Each line of the material that includes the string "path" counts once; report the total and nothing further.

Start of DATA PROVIDED

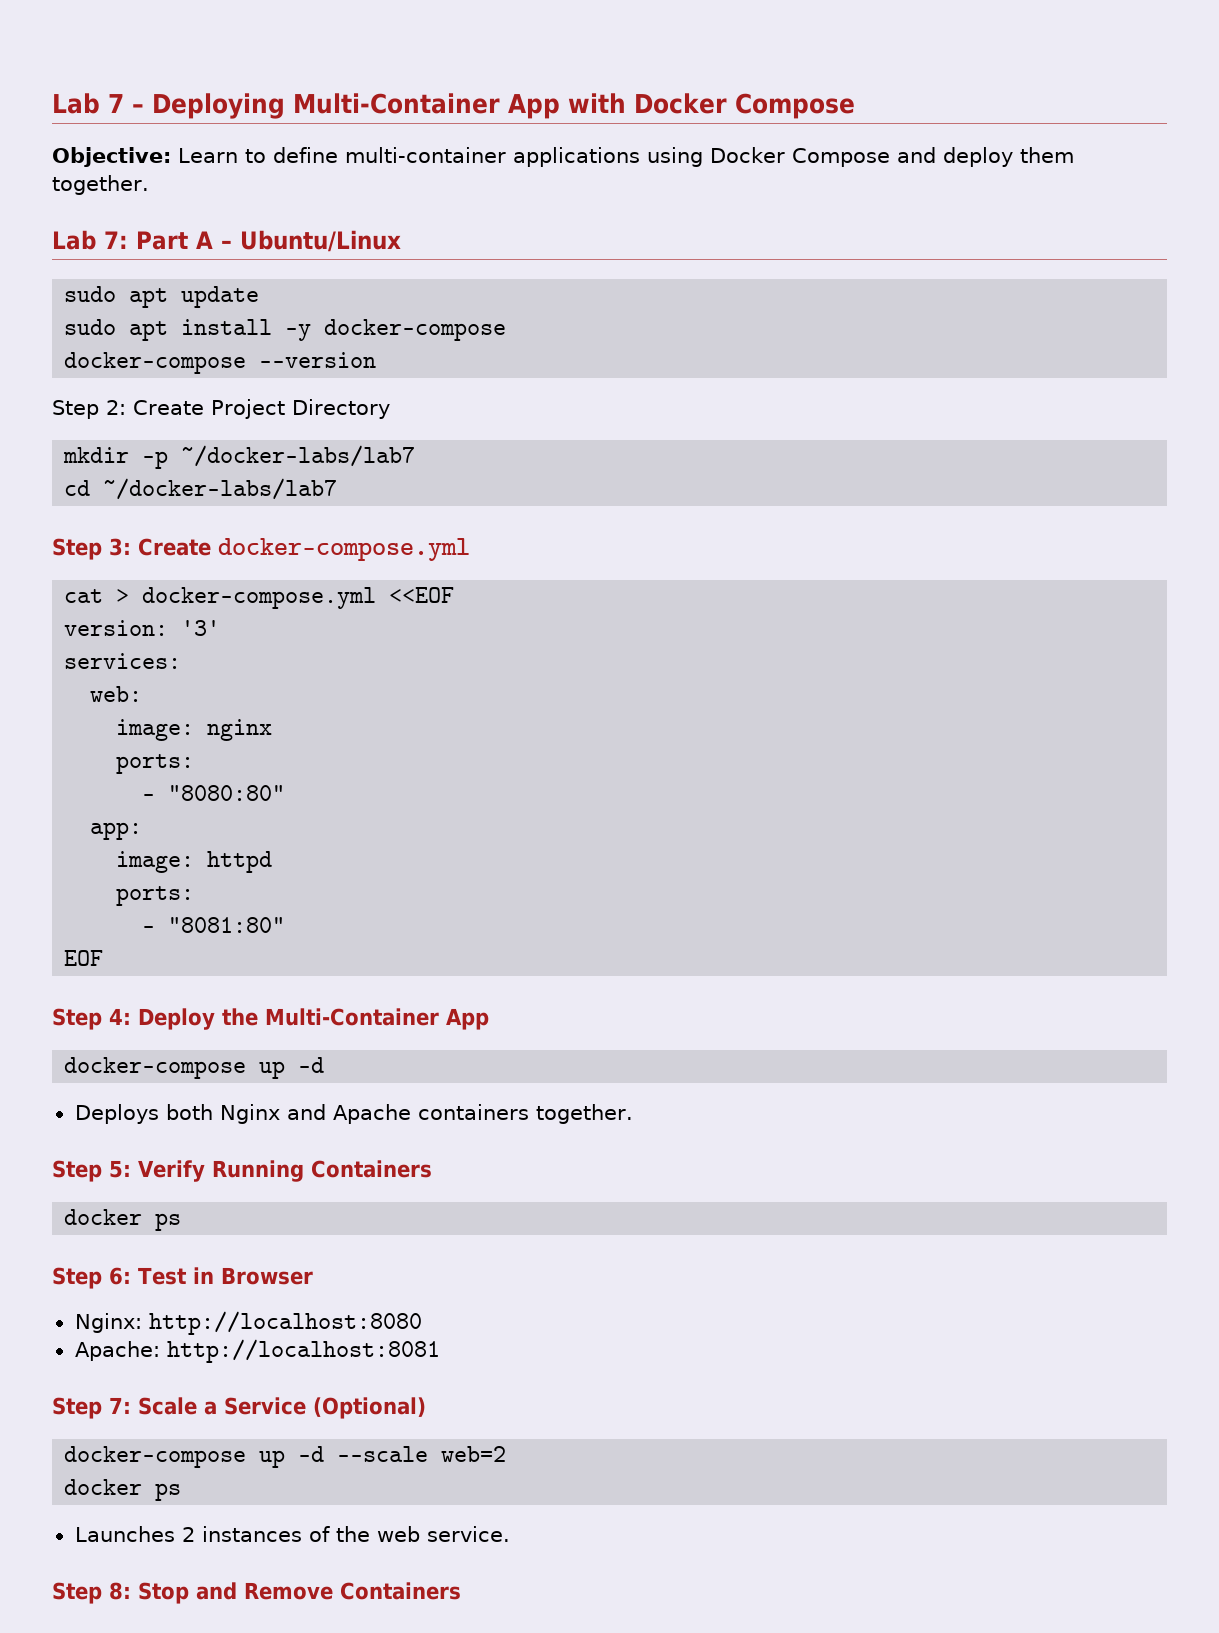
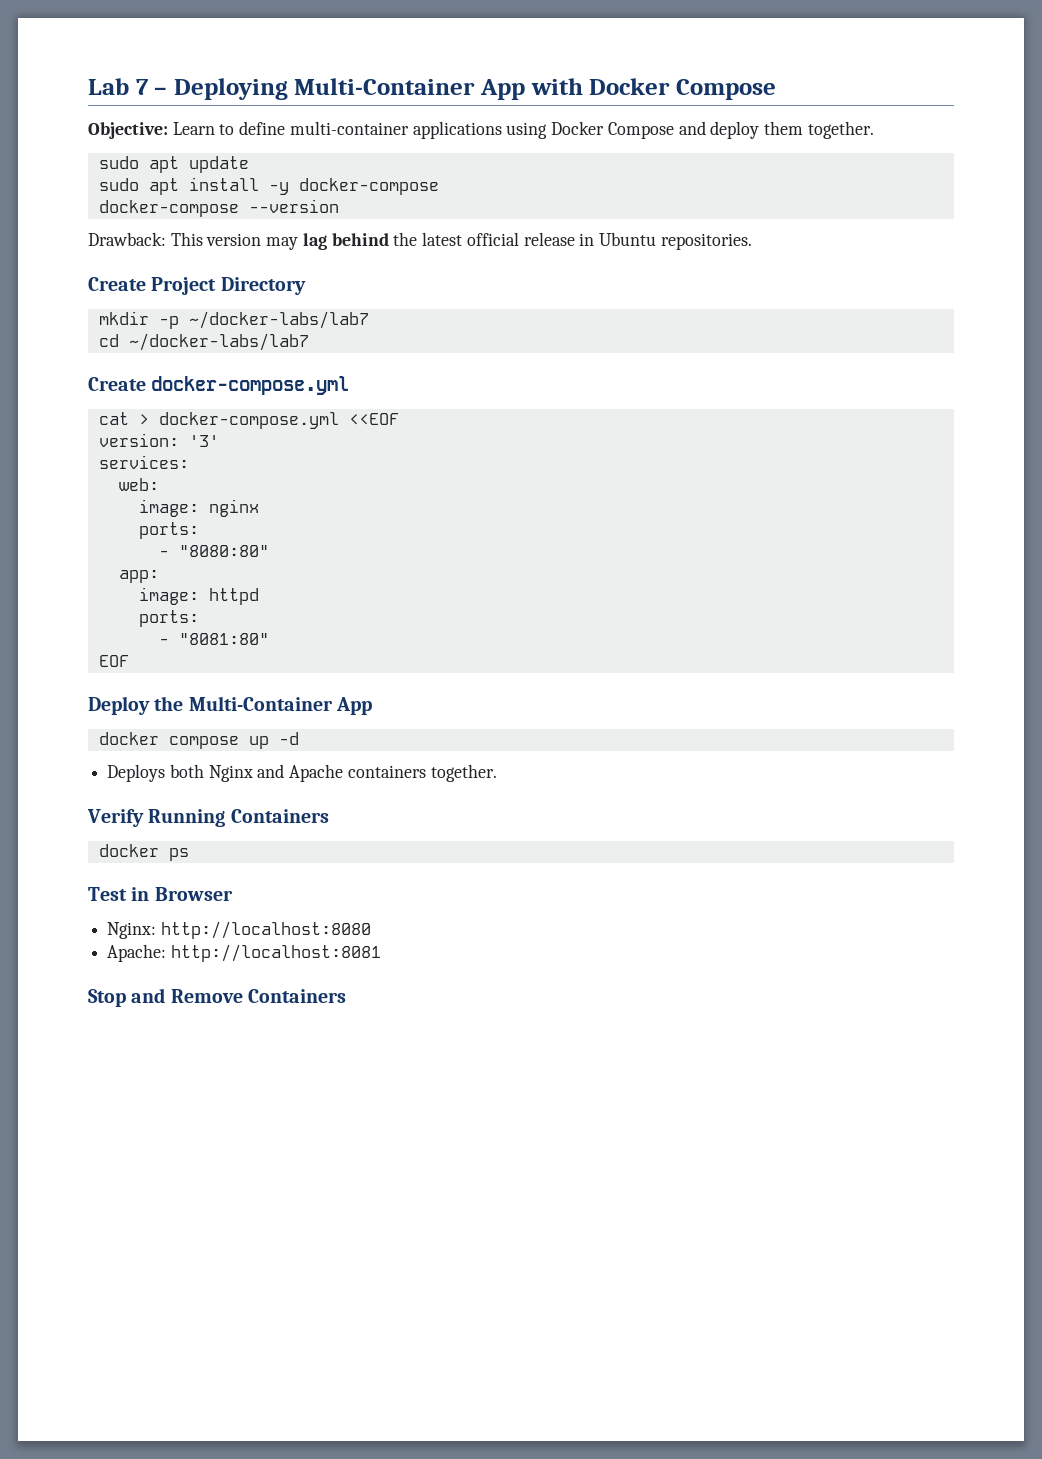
- Lab 7: Part A – Ubuntu/Linux
- Step 2: Create Project Directory
+ Drawback: This version may lag behind the latest official release in Ubuntu repositories.
+ Create Project Directory
- Step 3: Create docker-compose.yml
+ Create docker-compose.yml
- Step 4: Deploy the Multi-Container App
- docker-compose up -d
+ Deploy the Multi-Container App
+ docker compose up -d
- Step 5: Verify Running Containers
+ Verify Running Containers
- Step 6: Test in Browser
+ Test in Browser
- Step 7: Scale a Service (Optional)
- docker-compose up -d --scale web=2
- docker ps
- Launches 2 instances of the web service.
- Step 8: Stop and Remove Containers
+ Stop and Remove Containers

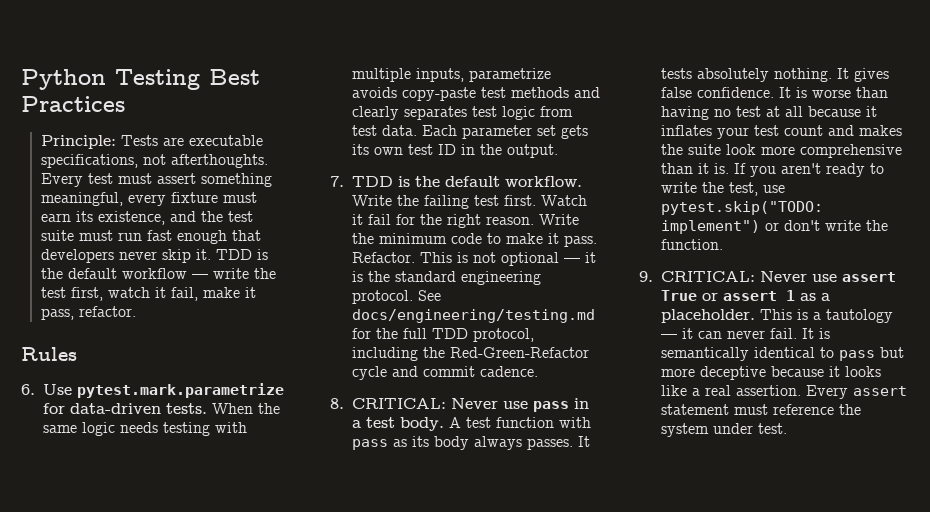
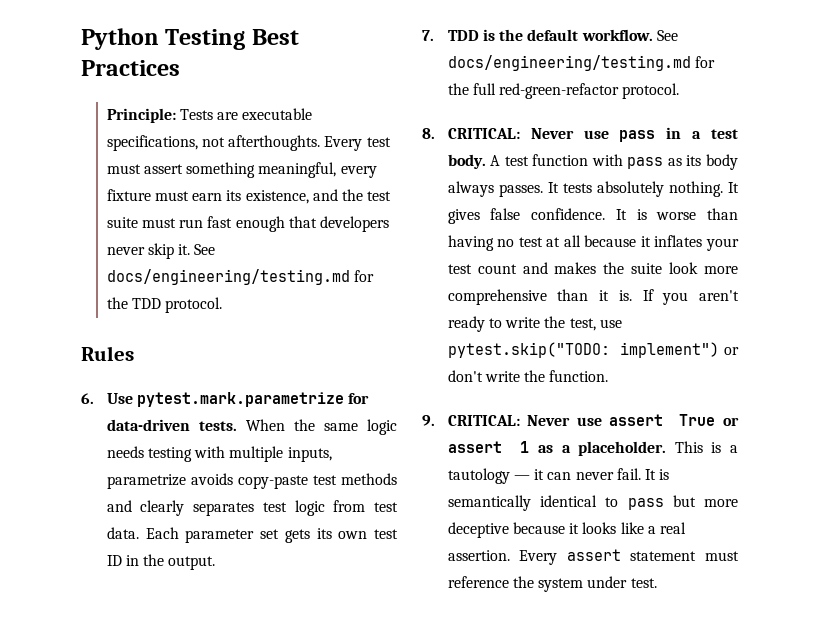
- TDD is the default workflow — write the test first, watch it fail, make it pass, refactor.
+ See docs/engineering/testing.md for the TDD protocol.
- Write the failing test first. Watch it fail for the right reason. Write the minimum code to make it pass. Refactor. This is not optional — it is the standard engineering protocol.
- See docs/engineering/testing.md for the full TDD protocol, including the Red-Green-Refactor cycle and commit cadence.
+ See docs/engineering/testing.md for the full red-green-refactor protocol.

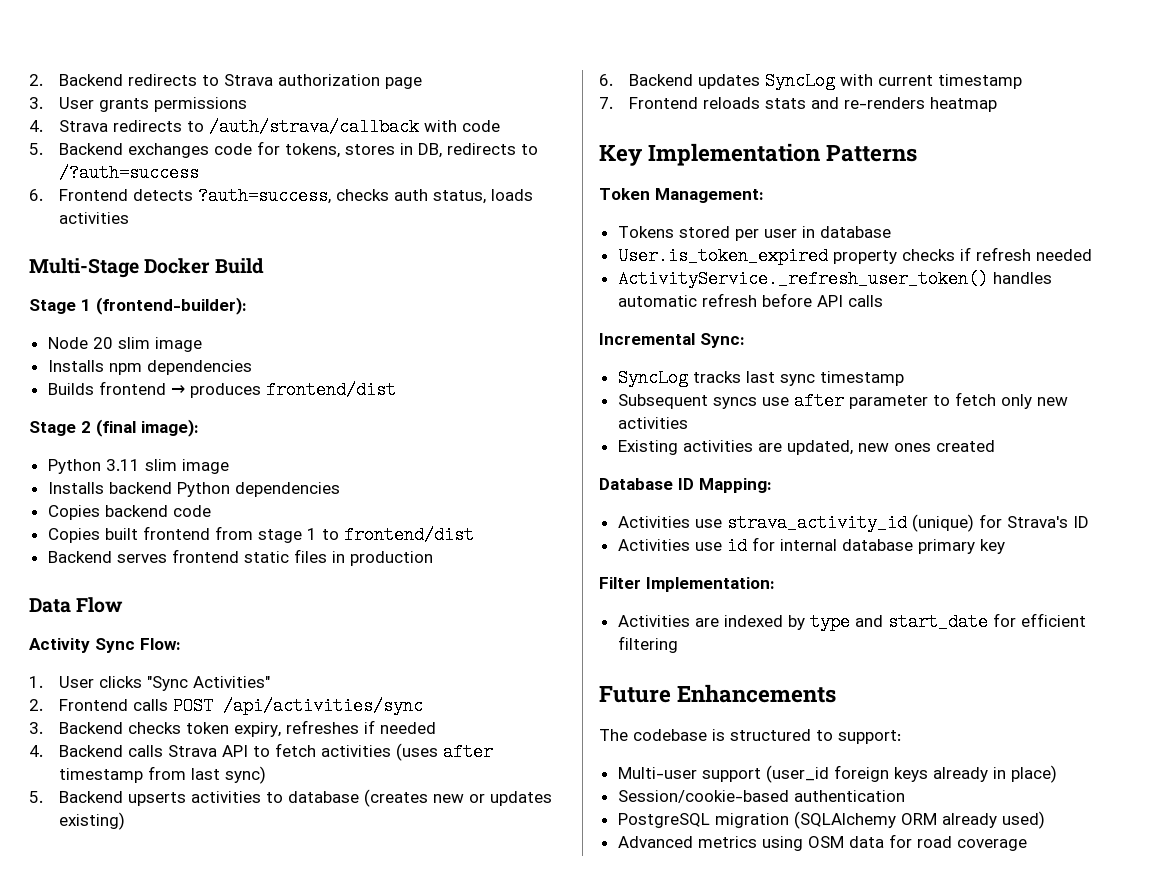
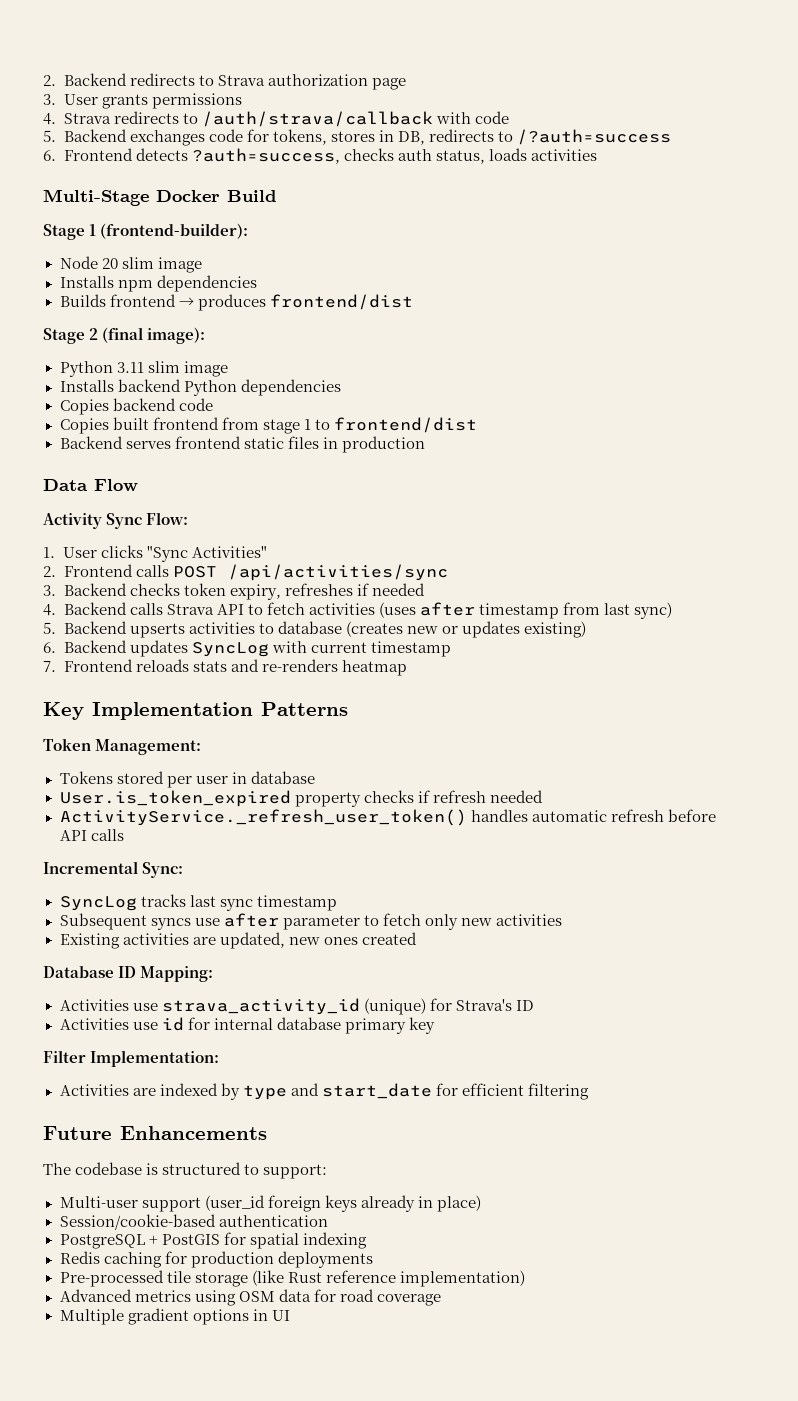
- PostgreSQL migration (SQLAlchemy ORM already used)
+ PostgreSQL + PostGIS for spatial indexing
+ Redis caching for production deployments
+ Pre-processed tile storage (like Rust reference implementation)
+ Multiple gradient options in UI

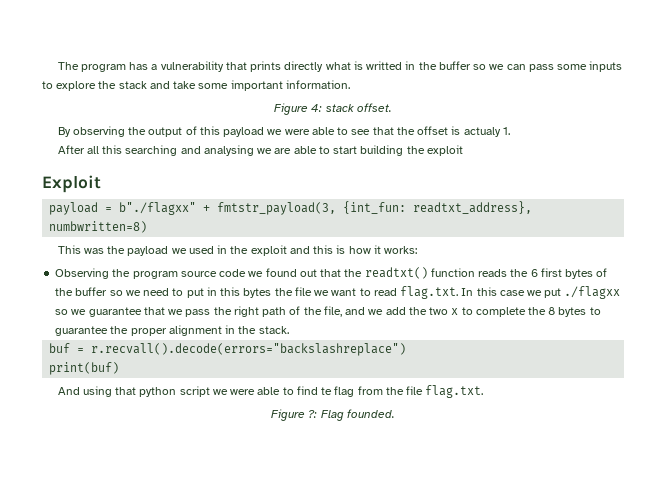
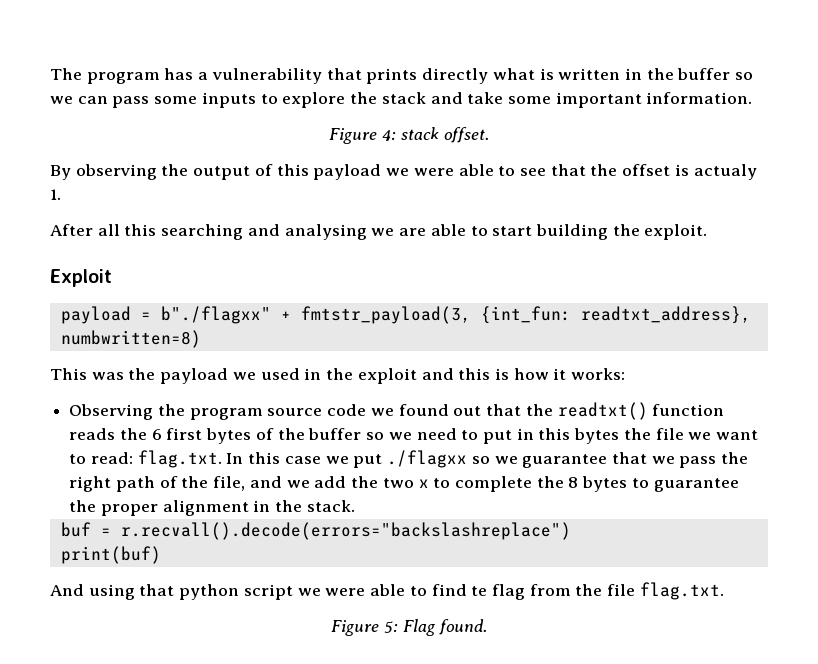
- The program has a vulnerability that prints directly what is writted in the buffer so we can pass some inputs to explore the stack and take some important information.
+ The program has a vulnerability that prints directly what is written in the buffer so we can pass some inputs to explore the stack and take some important information.
- After all this searching and analysing we are able to start building the exploit
+ After all this searching and analysing we are able to start building the exploit.
- Observing the program source code we found out that the readtxt() function reads the 6 first bytes of the buffer so we need to put in this bytes the file we want to read flag.txt. In this case we put ./flagxx so we guarantee that we pass the right path of the file, and we add the two x to complete the 8 bytes to guarantee the proper alignment in the stack.
+ Observing the program source code we found out that the readtxt() function reads the 6 first bytes of the buffer so we need to put in this bytes the file we want to read: flag.txt. In this case we put ./flagxx so we guarantee that we pass the right path of the file, and we add the two x to complete the 8 bytes to guarantee the proper alignment in the stack.
- Figure ?: Flag founded.
+ Figure 5: Flag found.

End of DATA PROVIDED

RESULT: 2